The Beatles – Help! (1965)


La Beatlemania ne semblant jamais se terminer, les financiers derrière le Fab Four continuent à traire la vache à lait le plus possible. Help! est en effet la bande originale d’un nouveau film avec nos quatre garçons dans le vent comme héros. Une fois de plus, ce qui nous intéresse, c’est la musique, et quelle musique. Si les quatre premiers albums ne sont qu’un apéritif pour ce qu’il allait arriver, Help! est le point culminant des préliminaires (oui, les doubles métaphores dans une seule phrase, c’est lourd, je les laisse pour l’exemple 😉 ). Nous sommes quelques mois avant le moment qui verra le groupe passer de popact aux qualités indéniables à groupe le plus important de tous les temps. Help! sera postérieurement reconnu comme plaque tournante entre les deux niveaux.

Des Beatles-groupe rock ‘n roll propret, on ne retiendra ici que les fillers (enfin, façon de parler) The Night Before, Another Girl et Tell Me What You See ou encore l’obligatoire morceau lourdingue chanté par Ringo Starr (Act Naturally). De même, on retiendra les qualités de It’s Only Love et I’ve Just Seen a Face, qui change de rythme de manière totalement inattendue, un des premiers exmeples d’une technique qui sera souvent utilisée dans le futur. Le reste est phénoménal. Help!, le morceau titre, est la pop song parfaite, si ce n’est pour les paroles : Lennon appelle clairement à l’aide, déjà troublé par la célébrité et tout ce qui l’entoure. Il le restera pour les quinze années à venir. Le rythme est frénétique, et ouvre la voie au rock 2.0 : Ticket To Ride.

Lennon avait fièrement remarqué que Ticket To Ride était la première chanson heavy metal, et il n’a peut-être pas tort. La batterie de Ringo est proprement ahurissante, tout comme la basse drone de MCCartney. Macca qui se paie le luxe de jouer de la lead guitar, et quelle guitare. Ticket To Ride est un des plus grands morceaux de l’histoire du rock ‘n roll, et un des plus importants. 44 ans après, et aussi cliché que cela puisse être, il n’a pas pris une ride. Ailleurs, Lennon continue à tirer son inspiration de Bob Dylan, et le magnifie : You’ve Got To Hide Your Love Away reste un classique éternel. Et tant qu’on parle de classique éternel…

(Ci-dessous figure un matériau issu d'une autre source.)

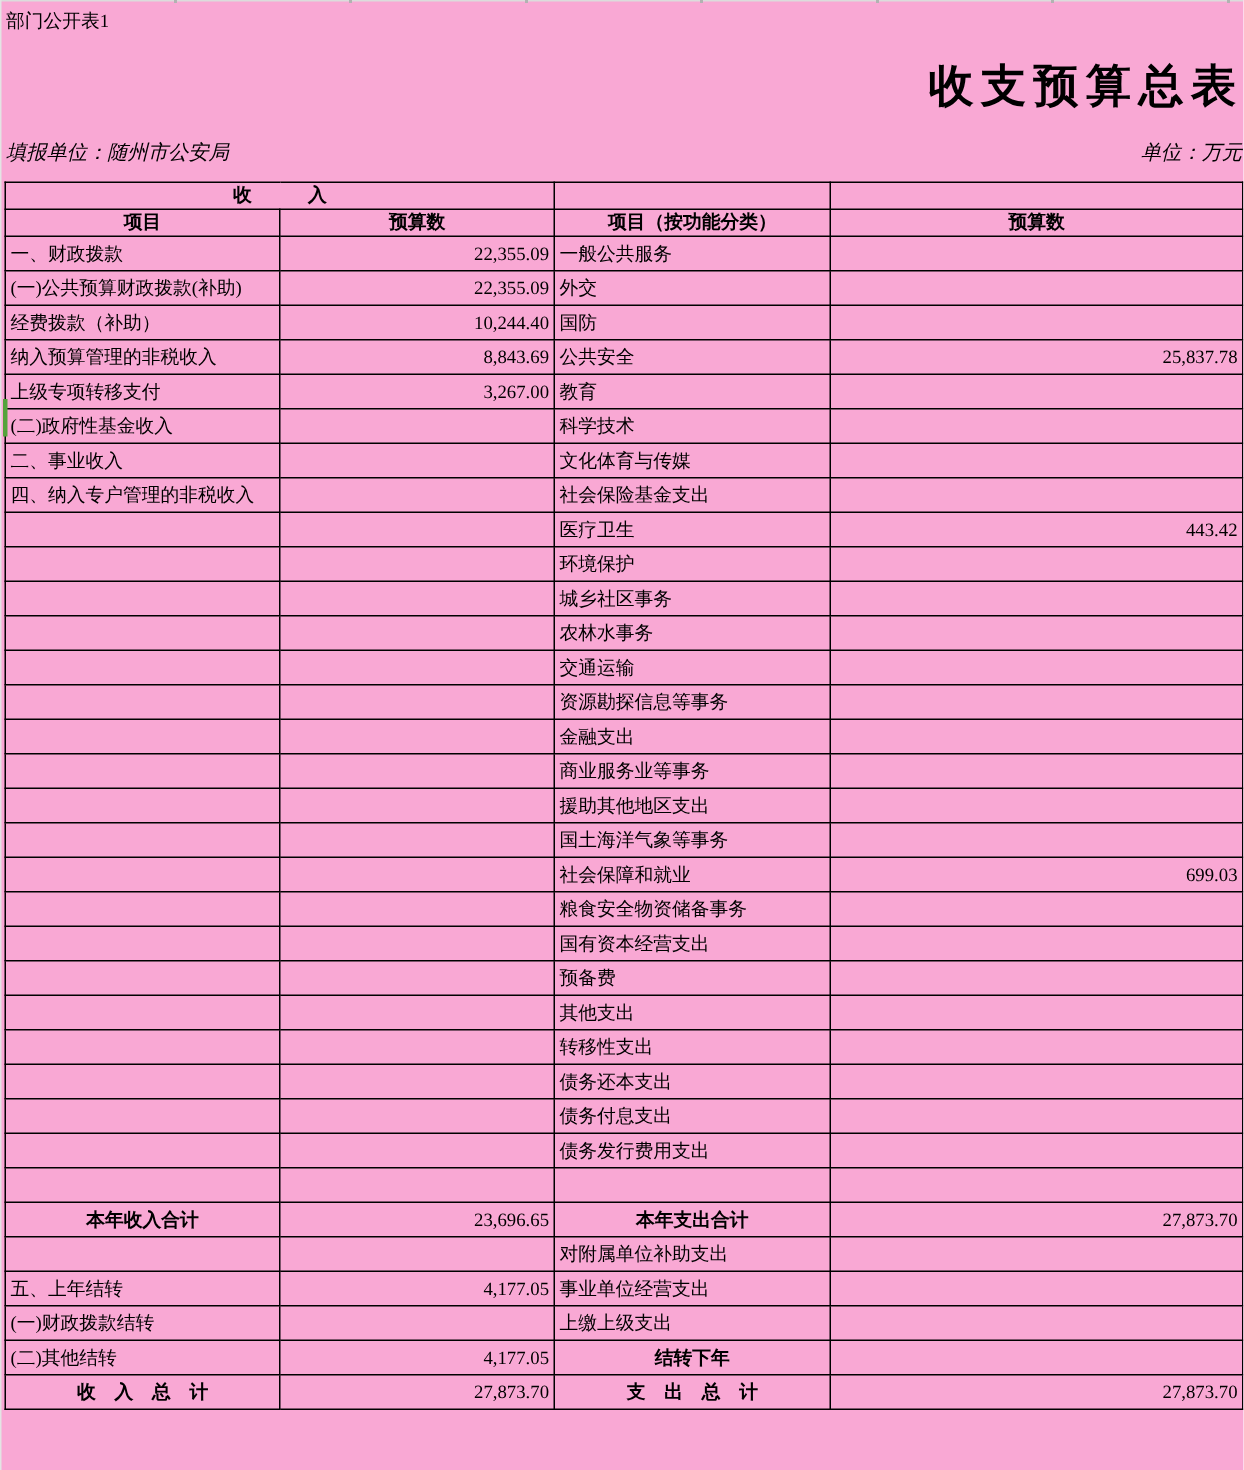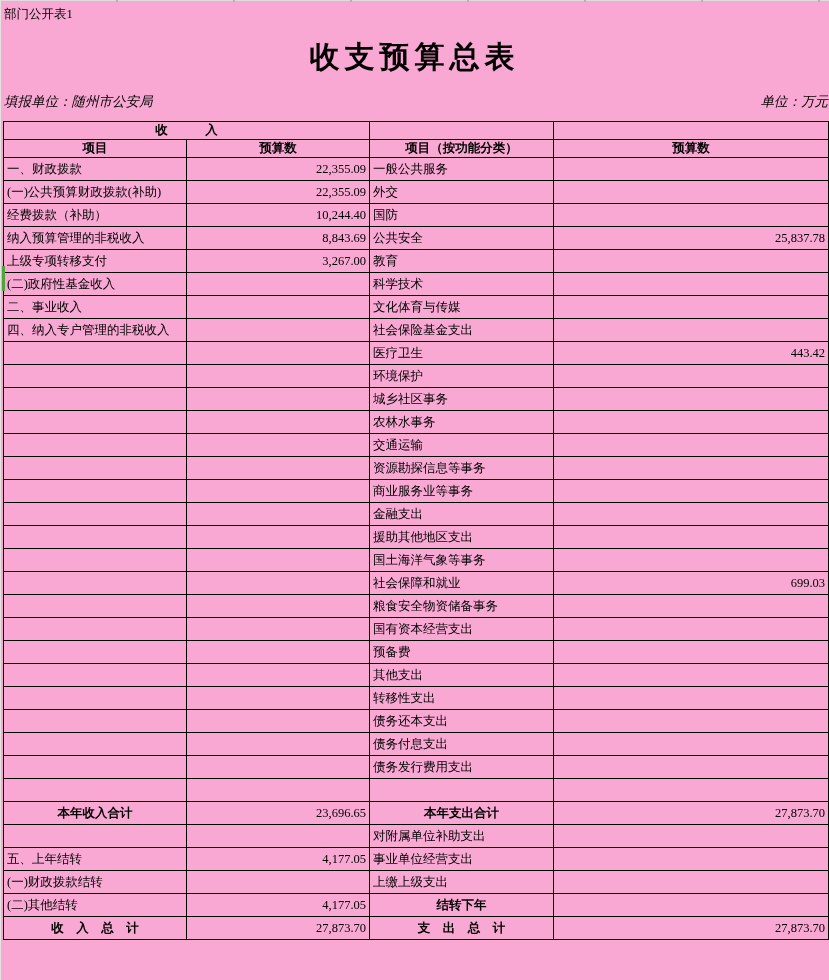"收支预算总表" .title { text-align: center -> right }
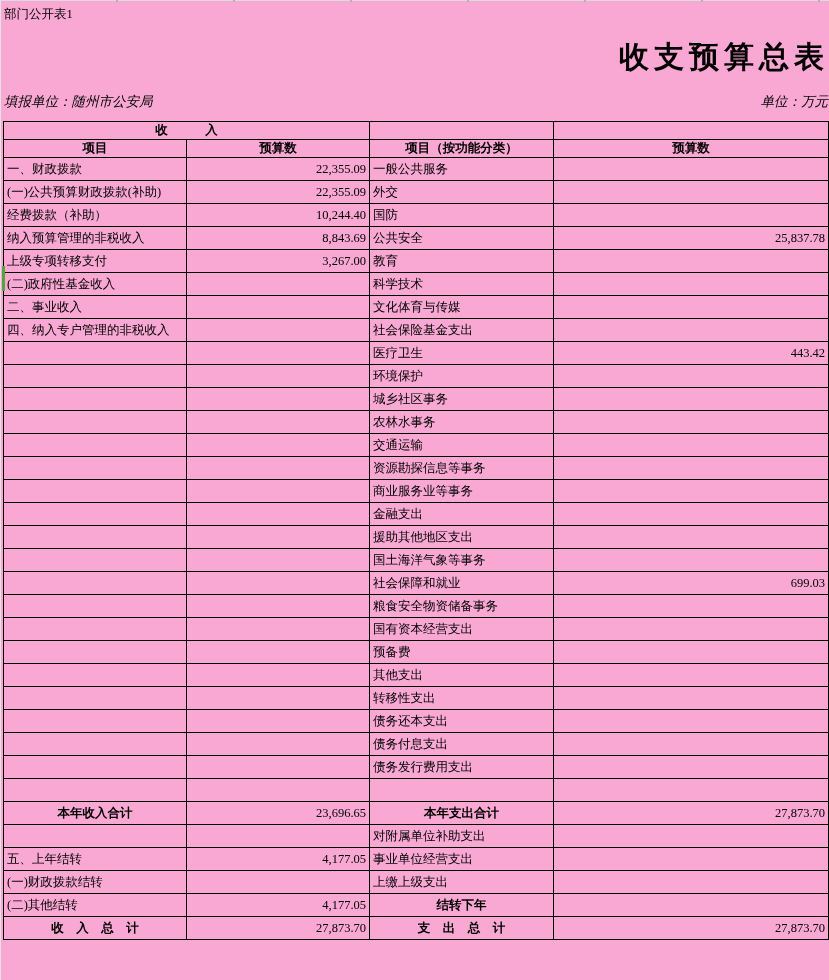"商业服务业等事务" tr { order: before "金融支出" -> after "金融支出" }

Plus de trois mille versions connues, Yesterday est la chanson la plus reprise de tous les temps. La légende raconte que Paul McCartney a composé toute la mélodie dans un rêve, s’est rapidement levé pour l’enregistrer, avant de se lever le lendemain totalement paniqué : et s’il avait plagié un autre morceau sans s’en rendre compte? Il a bien du se rendre à l’évidence : non, Yesterday est à lui. Tellement à lui qu’il est le seul Beatle présent sur l’enregistrement, accompagné d’un quatuor à cordes. Inutile d’en parler davantage, Yesterday et ses deux parties emmêlées est un morceau simplement magnifique de retenue et de lyrisme, qui mérite, lui, d’être dans le top 3 des morceaux des Beatles les plus connus (je suis nettement plus sceptique par rapport à Let It Be et Hey Jude, mais on y reviendra).

Aussi superbe est-il, Yesterday marque la fin d’une époque. Les connaissances bien inspirées du groupe vont bientôt leur faire connaître les joies de certaines substances récréatives, alors qu’ils vont prendre un contrôle de plus en plus complet de leur création artistique (parce que mettre Dizzy Miss Lizzy juste après Yesterday, c’est lourd). C’est ainsi que le prochain album, Rubber Soul, entame la quintette des albums extraterrestres, qui devraient sans doute se trouver dans n’importe quel top 10, si on ne trouvait pas que 5 sur 10, c’est quand même un peu beaucoup. Mais avant Rubber Soul, je clôturerai cette page avec le premier disque de Past Masters, compilation des faces B et morceaux hors album.